TASK BRIEF: Would you please copy all of the data exactly, skipping the images?

TASK DATA:

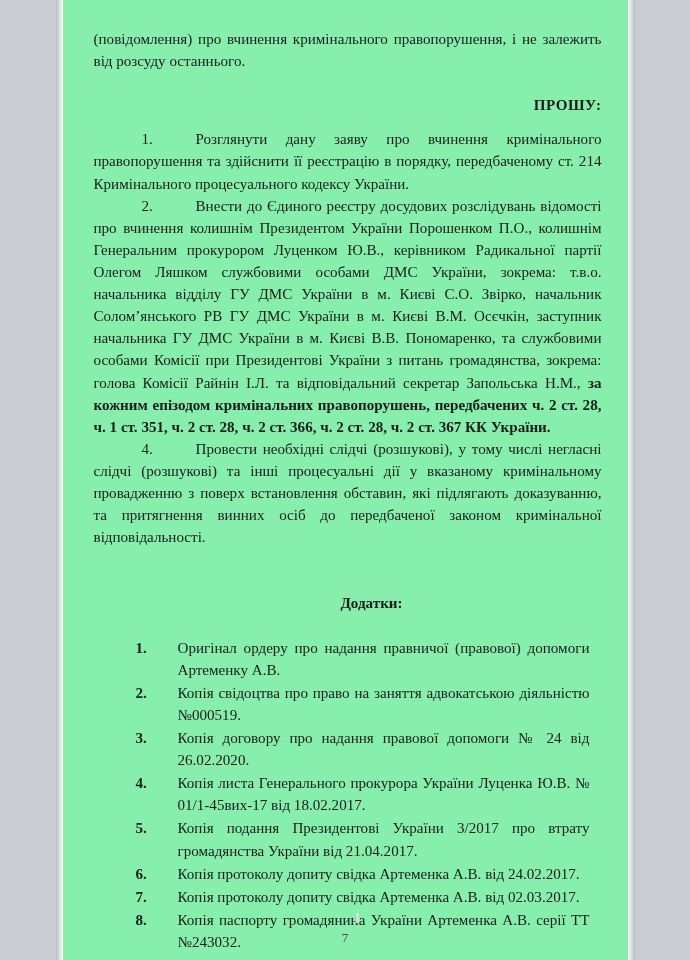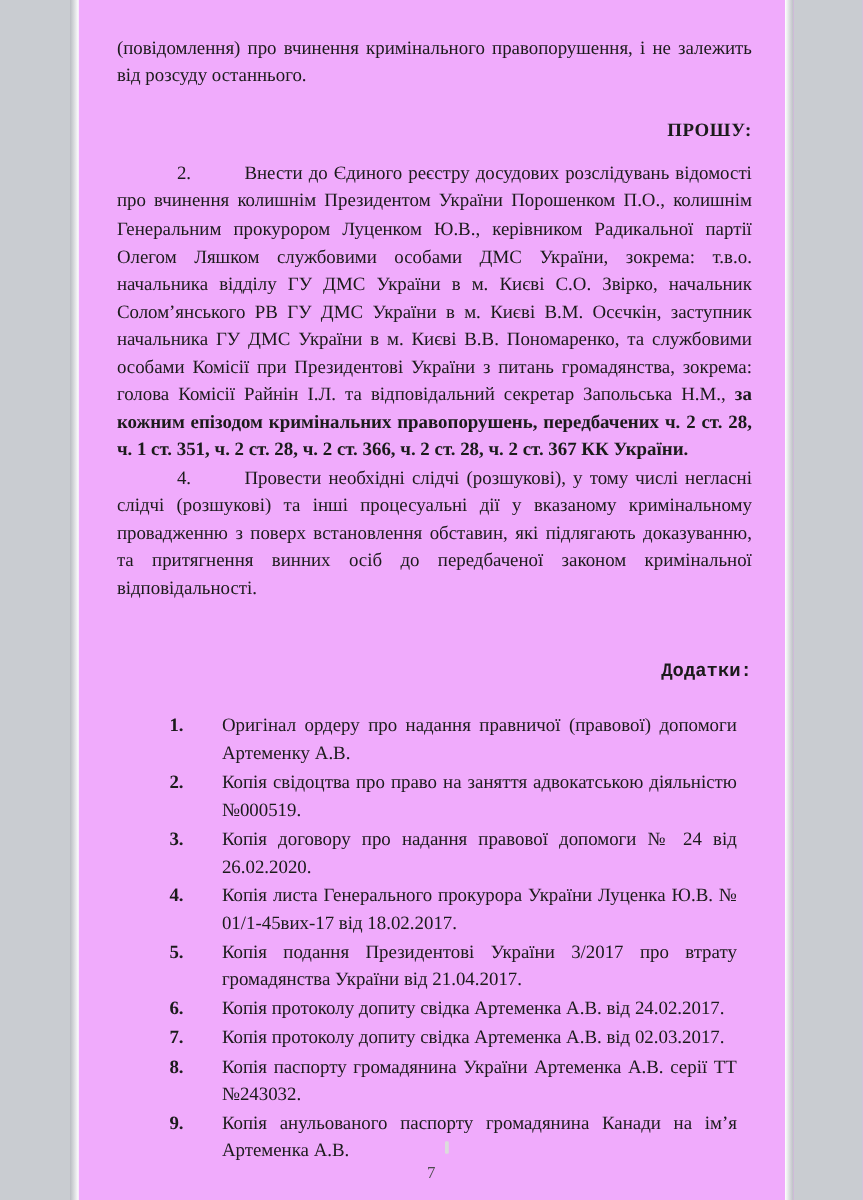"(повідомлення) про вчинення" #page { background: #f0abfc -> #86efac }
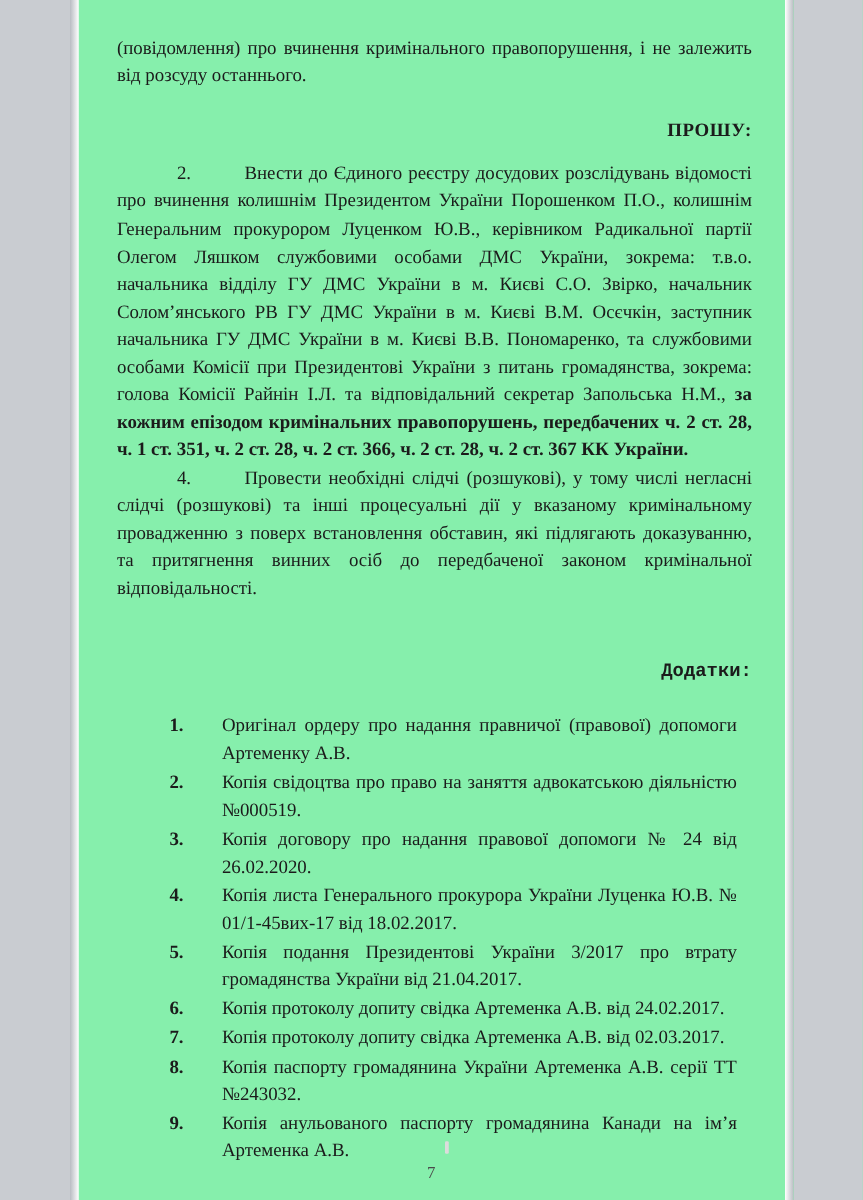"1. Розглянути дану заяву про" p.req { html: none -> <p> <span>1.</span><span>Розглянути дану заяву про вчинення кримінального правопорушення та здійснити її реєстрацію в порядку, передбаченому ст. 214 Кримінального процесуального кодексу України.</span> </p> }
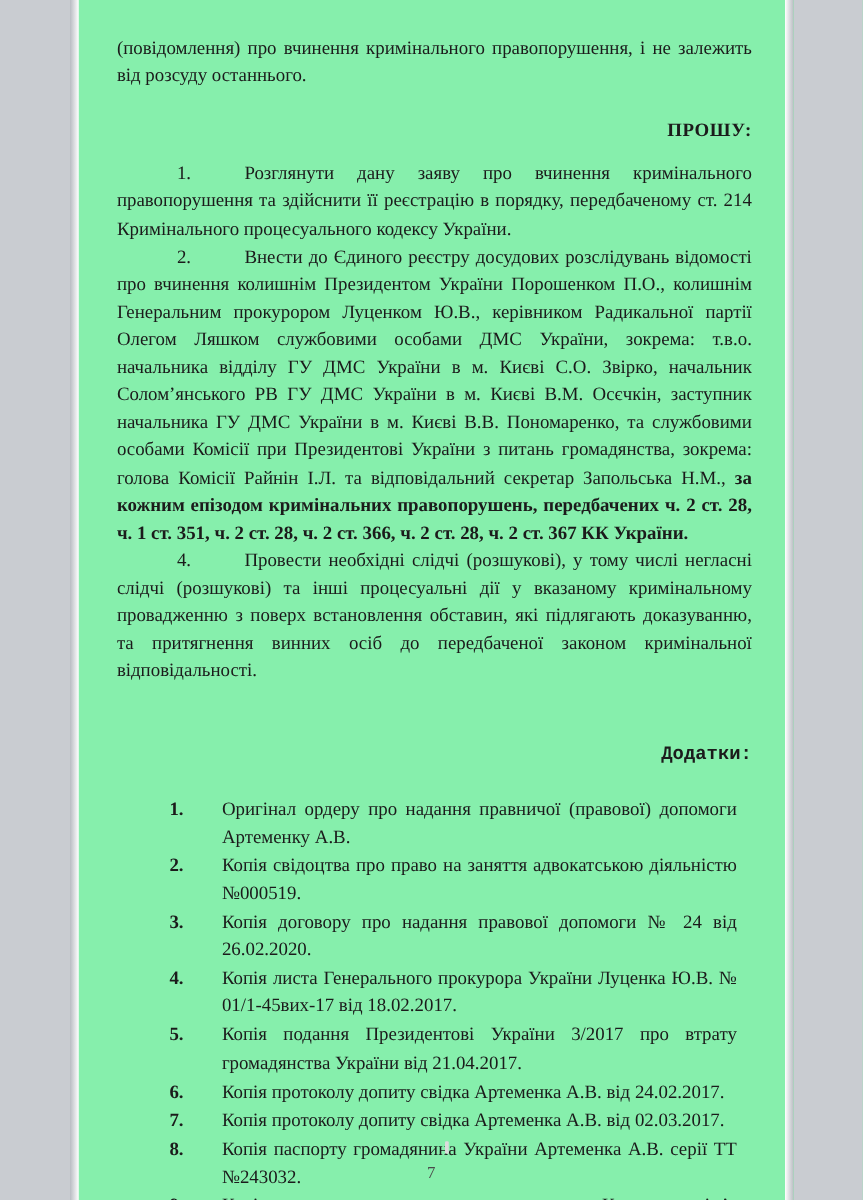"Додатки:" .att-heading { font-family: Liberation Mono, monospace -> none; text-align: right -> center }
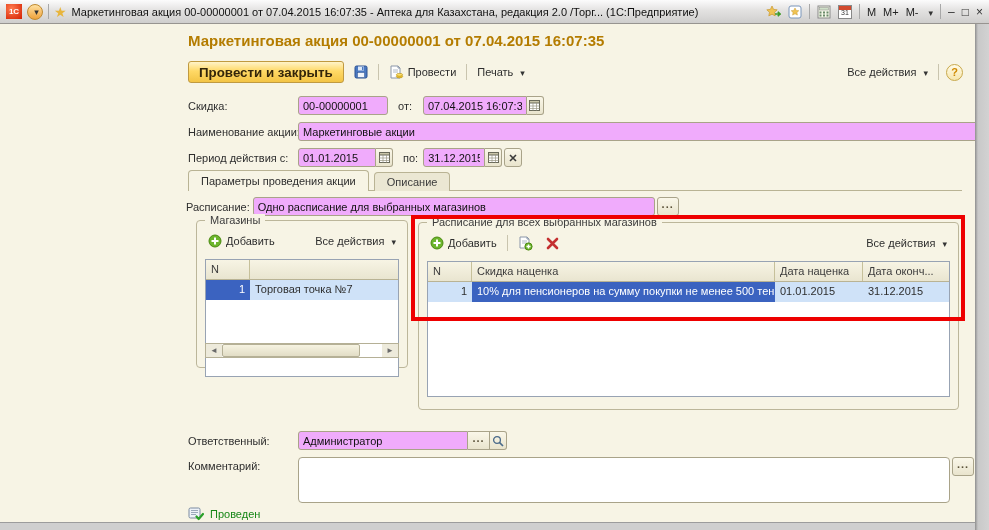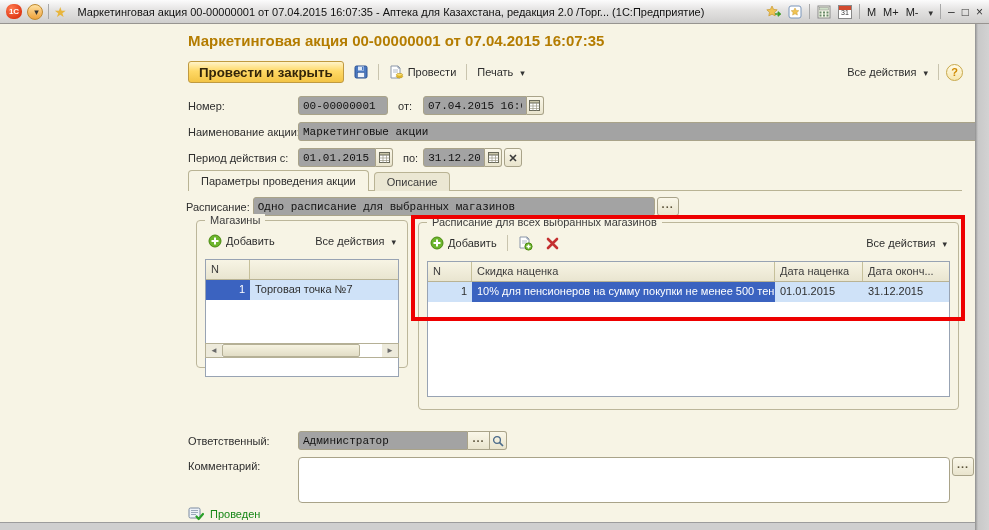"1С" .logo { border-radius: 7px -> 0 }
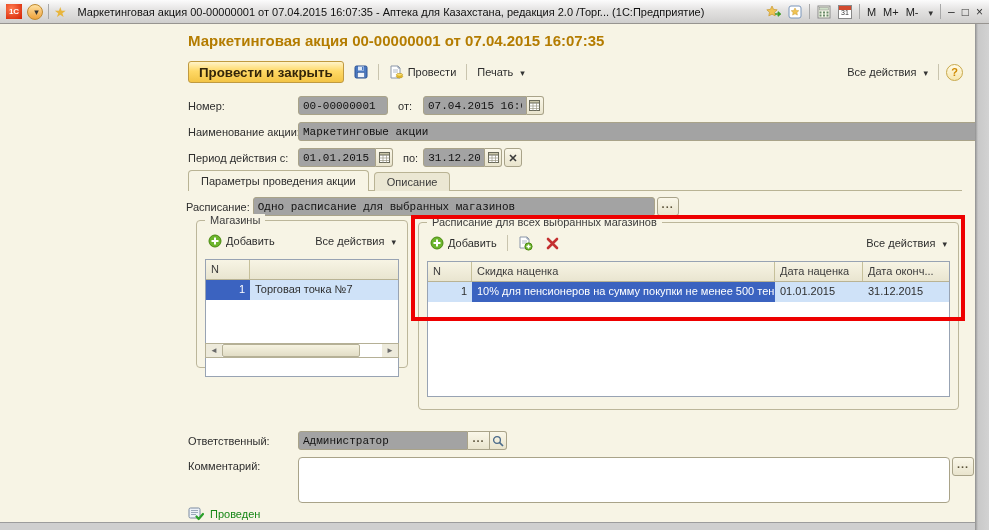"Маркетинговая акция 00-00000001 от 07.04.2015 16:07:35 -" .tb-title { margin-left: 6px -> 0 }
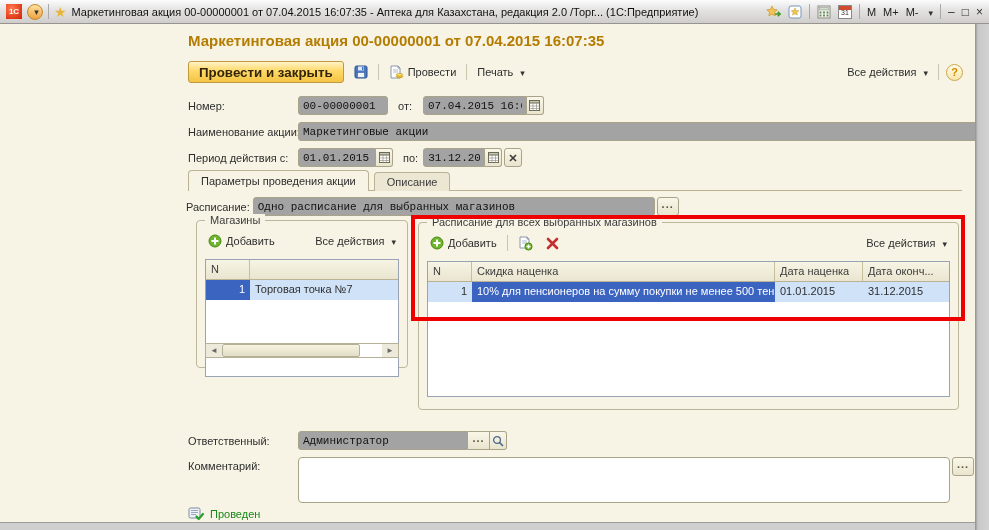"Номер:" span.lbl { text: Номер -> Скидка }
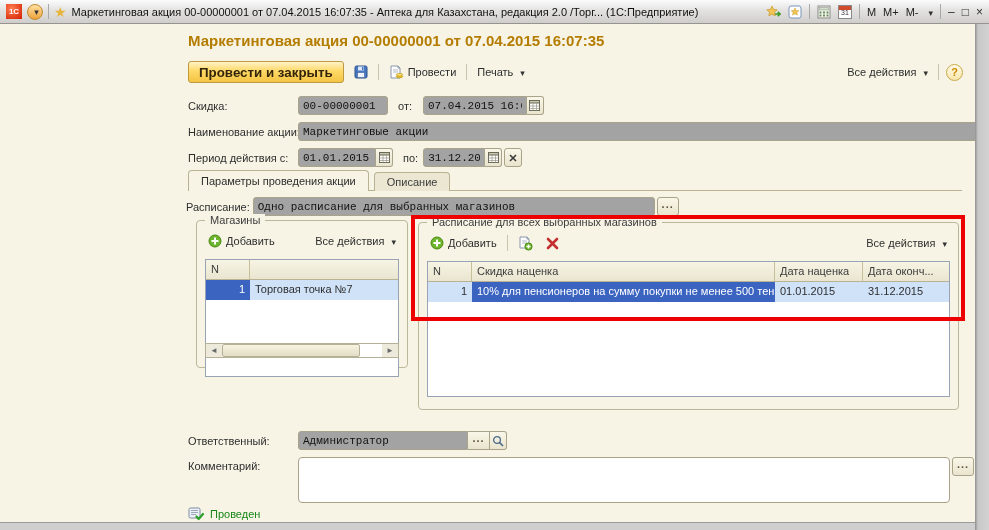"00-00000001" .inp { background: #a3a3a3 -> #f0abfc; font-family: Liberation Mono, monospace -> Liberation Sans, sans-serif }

THE ANSWER:
"(повідомлення) про вчинення" #page { background: #f0abfc -> #86efac }
"1. Розглянути дану заяву про" p.req { html: none -> <p> <span>1.</span><span>Розглянути дану заяву про вчинення кримінального правопорушення та здійснити її реєстрацію в порядку, передбаченому ст. 214 Кримінального процесуального кодексу України.</span> </p> }
"Додатки:" .att-heading { font-family: Liberation Mono, monospace -> none; text-align: right -> center }
"1С" .logo { border-radius: 7px -> 0 }
"Маркетинговая акция 00-00000001 от 07.04.2015 16:07:35 -" .tb-title { margin-left: 6px -> 0 }
"Номер:" span.lbl { text: Номер -> Скидка }
"00-00000001" .inp { background: #a3a3a3 -> #f0abfc; font-family: Liberation Mono, monospace -> Liberation Sans, sans-serif }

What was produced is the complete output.